Namun menurut PPRPN, kenaikan harga DOC juga terjadi karena kelangkaan pasokan DOC untuk peternak mandiri. Karena oerusahaan integrator memprioritaskan produksi DOC mereka untuk mengisi kandang budidaya internal perusahaan dan peternak mitra mereka.
Efek dari marjinalisasi ini, menurut Kadma, terjadi penyusutan jumlah peternak mandiri. Pada 2014, peternak unggas rakyat mandiri yang berafiliasi kepada Perhimpunan Peternak Unggas Nasional (PPUN) Bogor sebanyak 135 orang, saat ini tinggal 27 orang yang bertahan. Peternak mandiri di Lampung dan Palembang nyaris punah. Peternak yang bertahanpun menanggung hutang yang sangat besar karena usahanya terus merugi.
Menangkap terjadinya marjinalisasi sistematis itu, PPRPN pun melayangkan tuntutan kepada pemerintah.
Pertama, meminta kepada presiden RI untuk memberikan rasa keadilan dalam berusaha dan perlindungan usaha kepada peternak unggas rakyat mandiri agar terhindar dari kerugian parah seperti saat ini.
Kedua, meminta kepada presiden RI untuk mengambil inisiatif mengeluarkan Peraturan Pengganti Undang-undang (Perpu) untuk menggantikan UU Peternakan dan Kesehatan Hewan (UU No 41/2014) yang mereka anggap terbukti menyebabkan terjadinya marjinalisasi kepada peternak unggas rakyat mandiri.

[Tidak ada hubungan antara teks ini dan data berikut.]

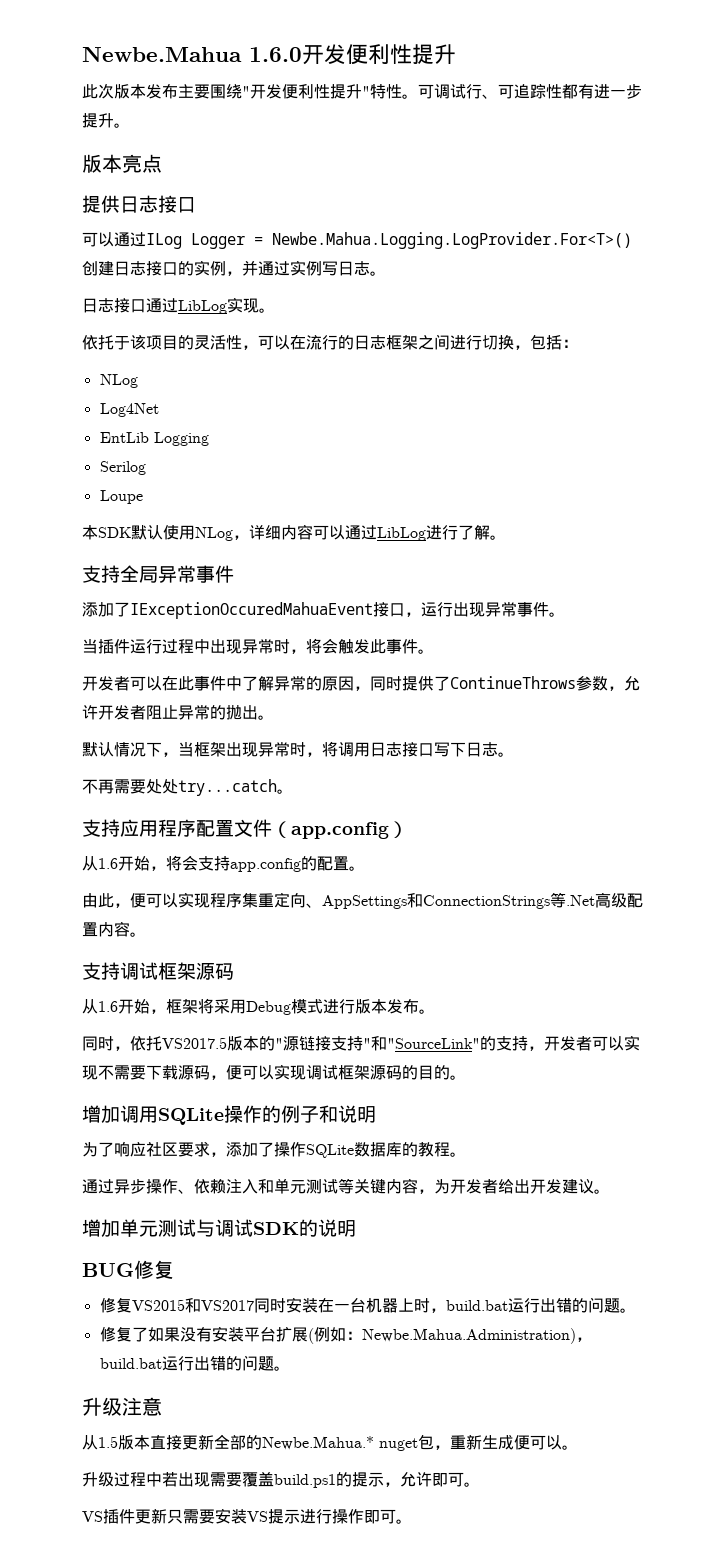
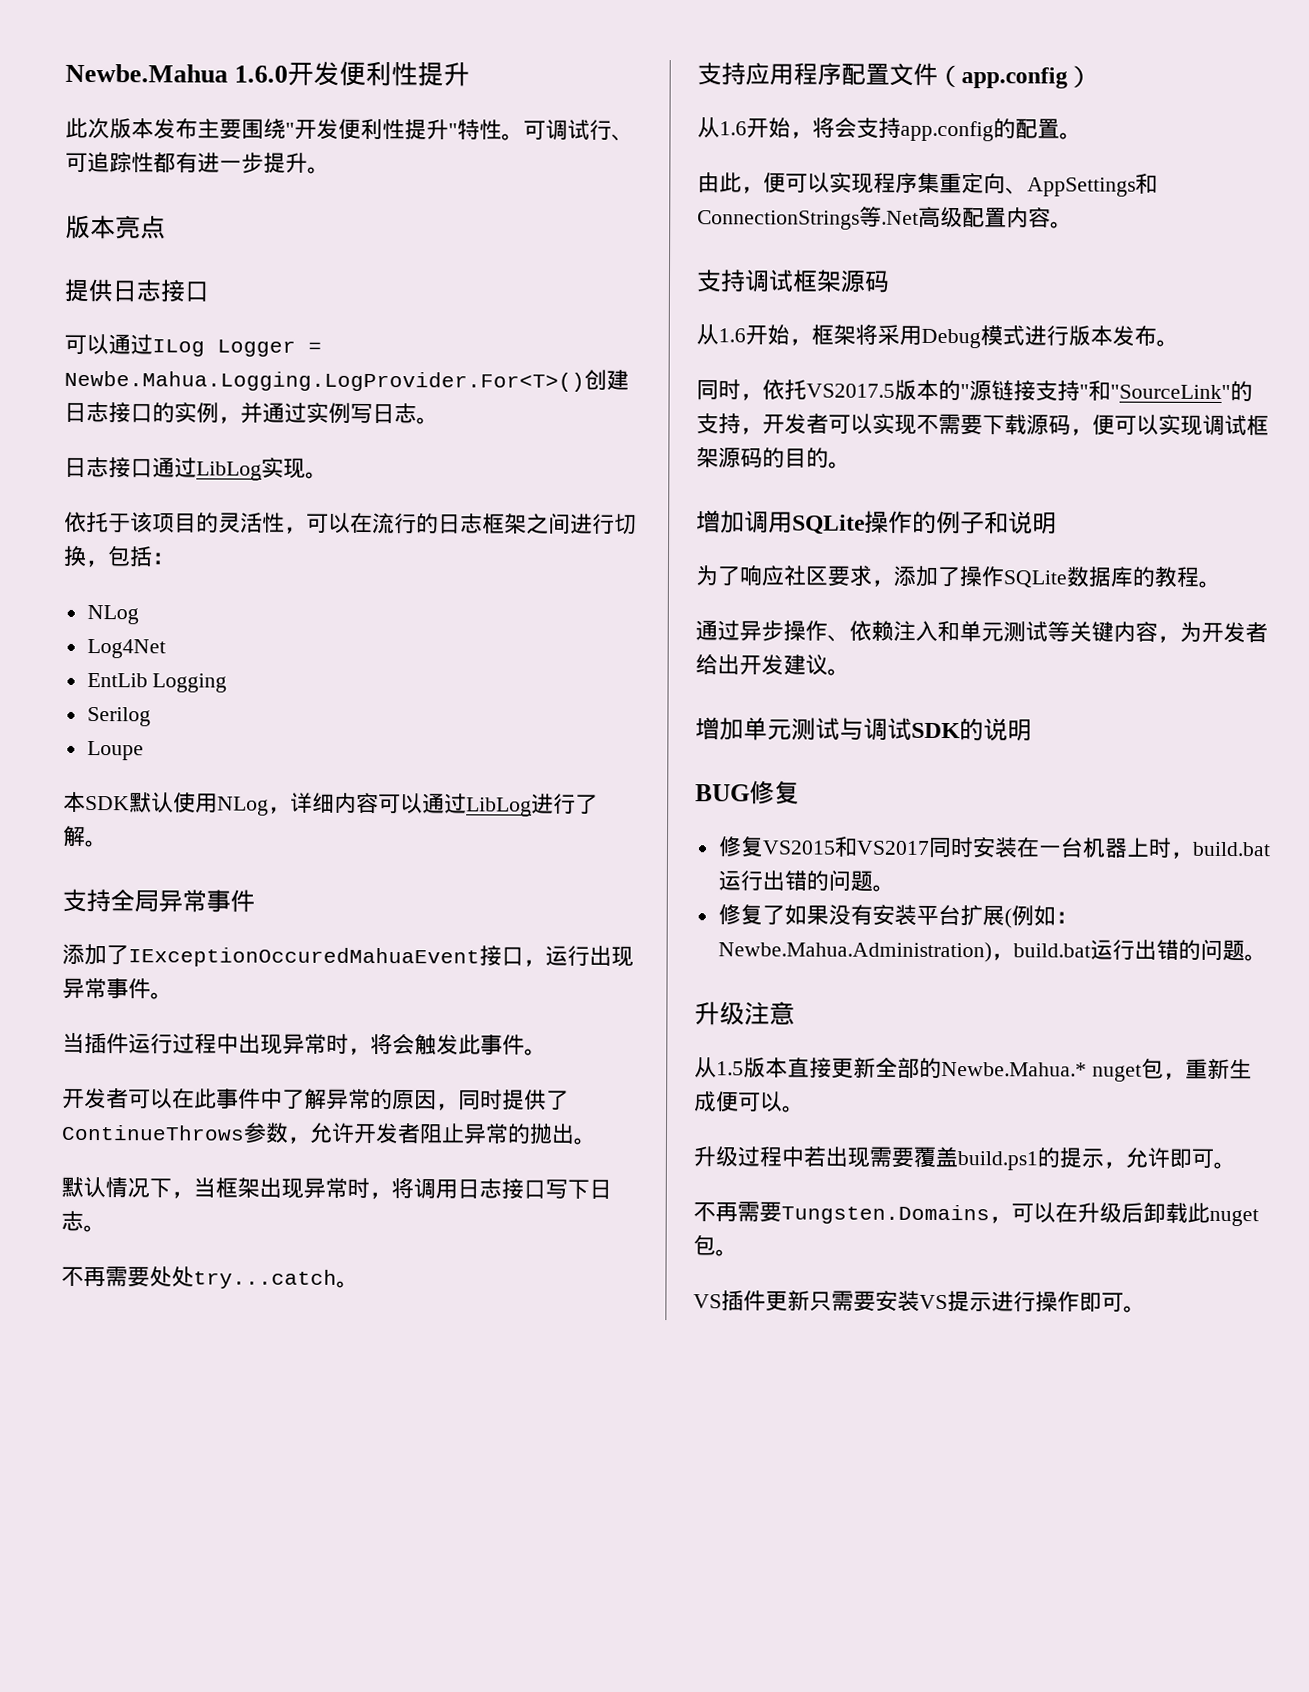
(480, 1484) none -> [693,1201,1259,1227] [693,1235,738,1257] // 不再需要Tungsten.Domains，可以在升级后卸载此nuget包。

Mereka meminta melalui Perpu itu hak budidaya unggas dikembalikan kepada peternak rakyat mandiri.
Ketiga, meminta kepada presiden RI untuk menurunkan harga sarana produksi peternakan terutama harga pakan dan DOC dalam eaktu secepatnya.
Keempat, meminta kepada presiden RI untuk menggunakan kewenangannya mengendalikan pasokan DOC dan ayam hidup secepatnya.